In the 1960s, researchers tried transplanting kidneys from chimpanzees to human beings. That effort seems amazing for at least three reasons. First, identifying a suitable candidate for a compatible kidney transplant often means that even close relatives are judged not compatible for a successful transplant. Second, chimpanzees are an endangered species, so it’s not as if a successful Pan troglodytes to Homo sapiens transplant route would have genuinely addressed shortages of human organs. Third, and perhaps most amazing, is that they had some success with this effort. Or at least, success in the form that some transplant recipients lived for months.
Over 110,000 patients are waiting for organ transplants in the United States alone. So the idea of an alternative source for these organs, one that doesn’t depend on either a steady stream of humans who are both compatible and willing to undergo a tremendous personal sacrifice, or compatible humans who conveniently die in conditions that leave them with a healthy heart, or lungs, or liver, has long been attractive. Watching a patient linger, sicken, and die while waiting for a compatible organ is a horror not just for patients, but for doctors, and it’s one they see over and over again.
Writing this week in Science Immunology Megan Sykes and David Sachs of Columbia University Medical Center look at the state of long-running efforts to develop transplants from an animal that may at first not seem like the best possible candidate — Sus domesticus, the domesticated pig.
Pigs have actually been valuable in human health care for a long time. Even though the last common ancestor of pigs and people probably lived about 80 million years ago, pig skin is enough like human skin, pig hearts are enough like human hearts, and several other pig organs enough like human organs that they’re often used medical education and pre-clinical trials. Pig heart valves have been used in human transplants for decades. Also … there are literally a billion of them. Domestic pigs are, thanks to people who already like to transplant parts of pigs directly into their digestive system, the second or third most common large animal on the planet.
Pigs are common, and pig organs are about the right size and right configuration, to replace their human counterparts. Pigs can also be bred in great numbers. Which brings the problem of transplanting them into humans down to the very serious issue of compatibility and rejection. But that’s a serous problem.
Most transplants, even transplants between highly compatible people, depend on immuno-suppression drug therapy to keep the immune system of the recipient from attacking the newly transplanted organs. Not only does immuno-suppression fail all too often, especially over a longer term, the use of these drugs often leaves transplant recipients open to infections because their immune systems have been intentionally weakened. For a “xenotransplant” — a transplant across species — to be successful, just using immuno-suppression drugs would mean cranking down the immune system to a level that would be unreasonable over any extended term.
But there’s an alternative. Recently, a number of experiments have demonstrated success in transplanting pig organs into non-human primates (and yes, that does mean still more chimpanzees in some cases).

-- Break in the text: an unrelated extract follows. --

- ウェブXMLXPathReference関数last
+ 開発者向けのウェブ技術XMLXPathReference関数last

These organ recipients have survived months or years even with reduced levels of immuno-suppression. That’s not just because drugs have become better and more targeted (though they have) but because researchers have gotten better at designing pigs.

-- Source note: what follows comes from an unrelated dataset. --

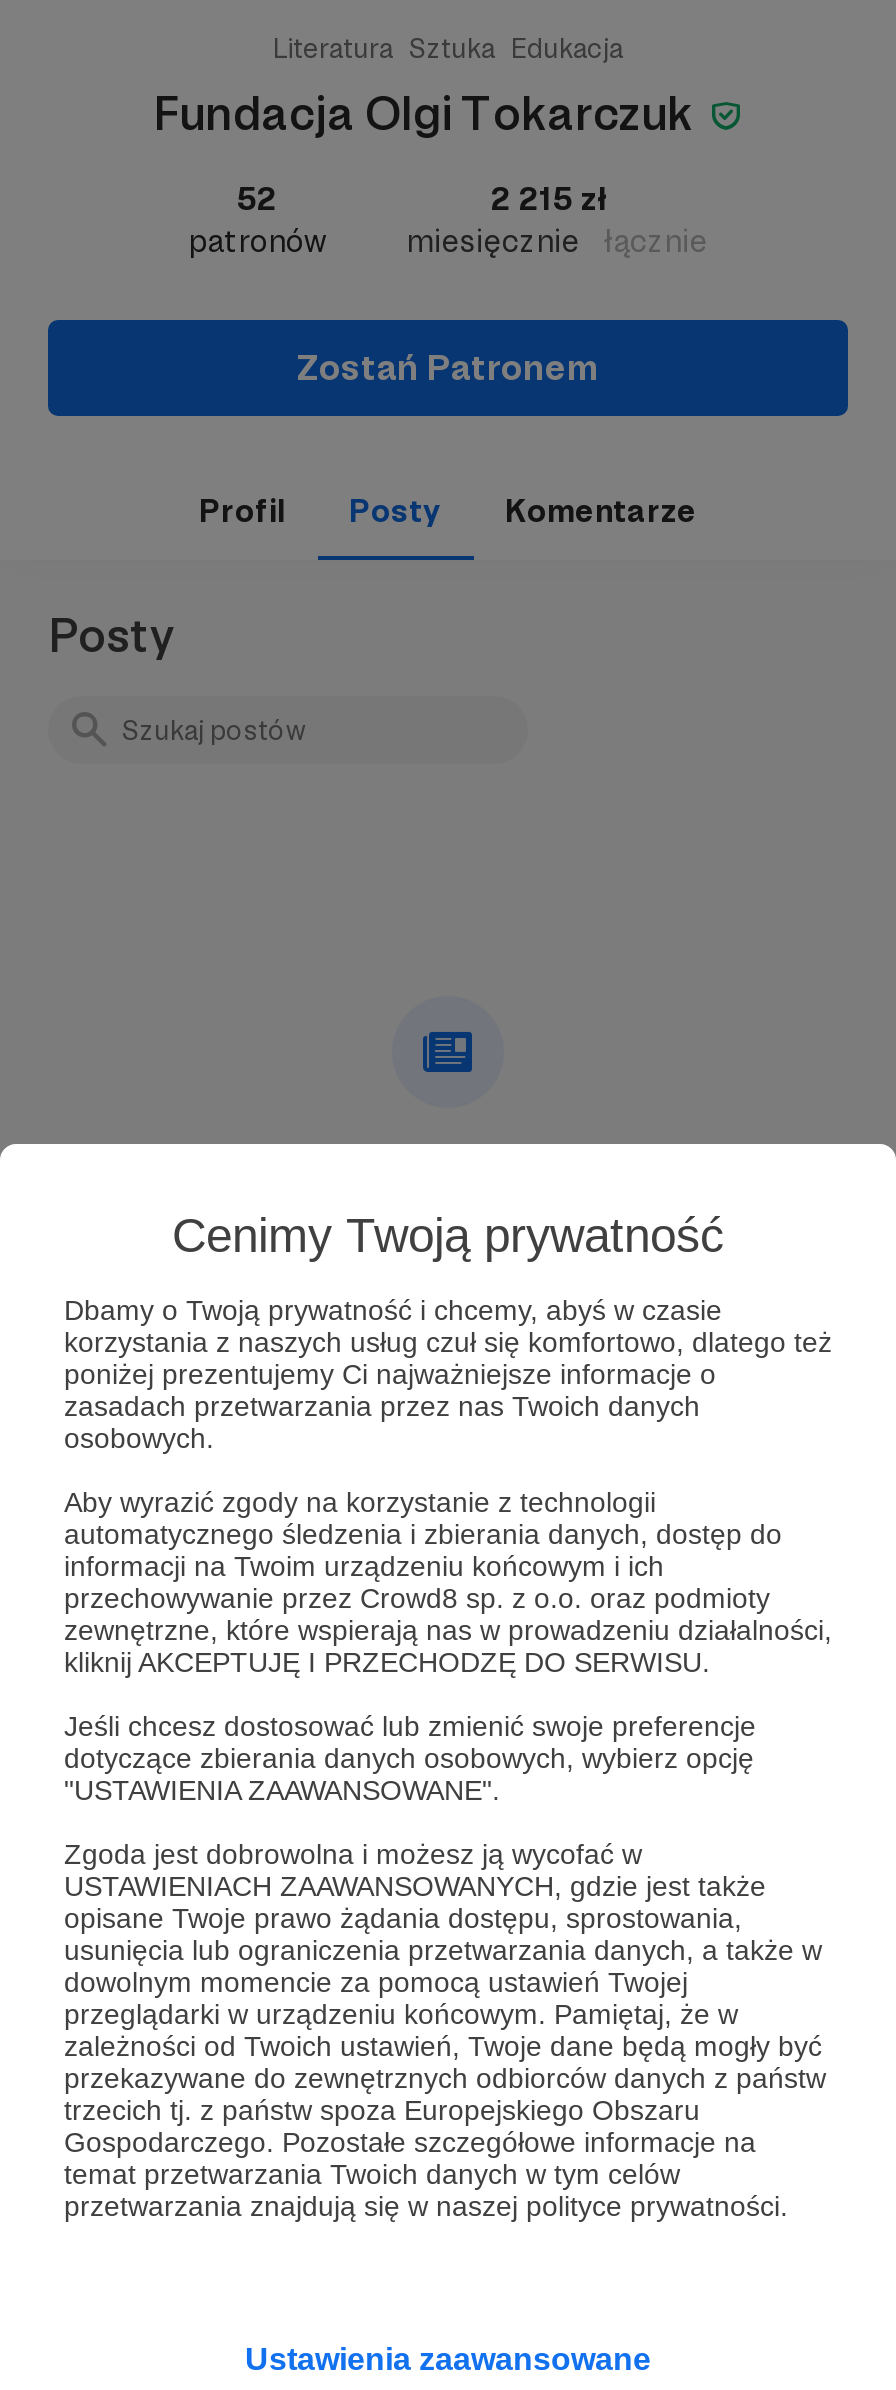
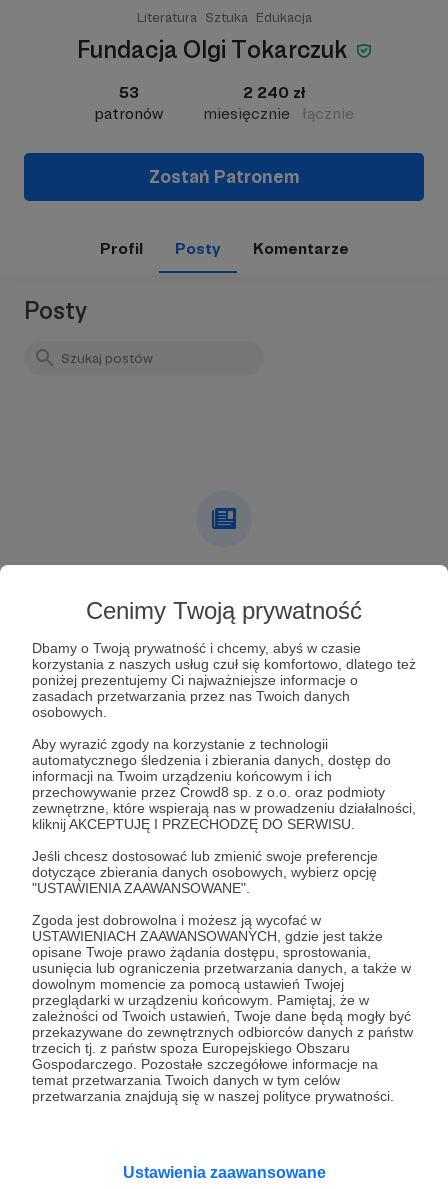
- 52
+ 53

- 2 215 zł
+ 2 240 zł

In particular, always in the news genetic editing breakthrough CRISPR and its more recent follow-ups, mean that pigs can be genetically modified so that there is less chance of their triggering an immune response leading to rejection. That includes techniques like “mixed hematopoietic chimerism” in which genetic information from the recipient is inserted into the donor animal. Put together genetic modification and improved drug therapy, and it seems like a billion new organ donors are just that far away.
And the conclusions of this review of current techniques show that “many of the obstacles that have previously inhibited progress in xenotransplantation have now been overcome.” That’s particularly true by using genetically edited pigs which make their organs more compatible with humans. Only it’s not clear that we’re currently at the point where such transplants could be done without requiring large amounts of immuno-suppression. To get to an acceptable level for widespread use is going to require still more genetic tinkering with pigs … and maybe some genetic tinkering with people who are receiving organs from pigs.
All of that may seem scary and, when the most difficult diseases to handle are already often those that make the leap from domesticated species, it may seem … a bit risky to more than just the people getting transplants. After all, bacteria and viruses already make the inter-species jump without someone building them a ladder.
But there are still those hundreds of thousands of people who are dying right now because there is no available transplant organ. And all those thousands of doctors who are watching them die. The incentives to make this work are extremely high.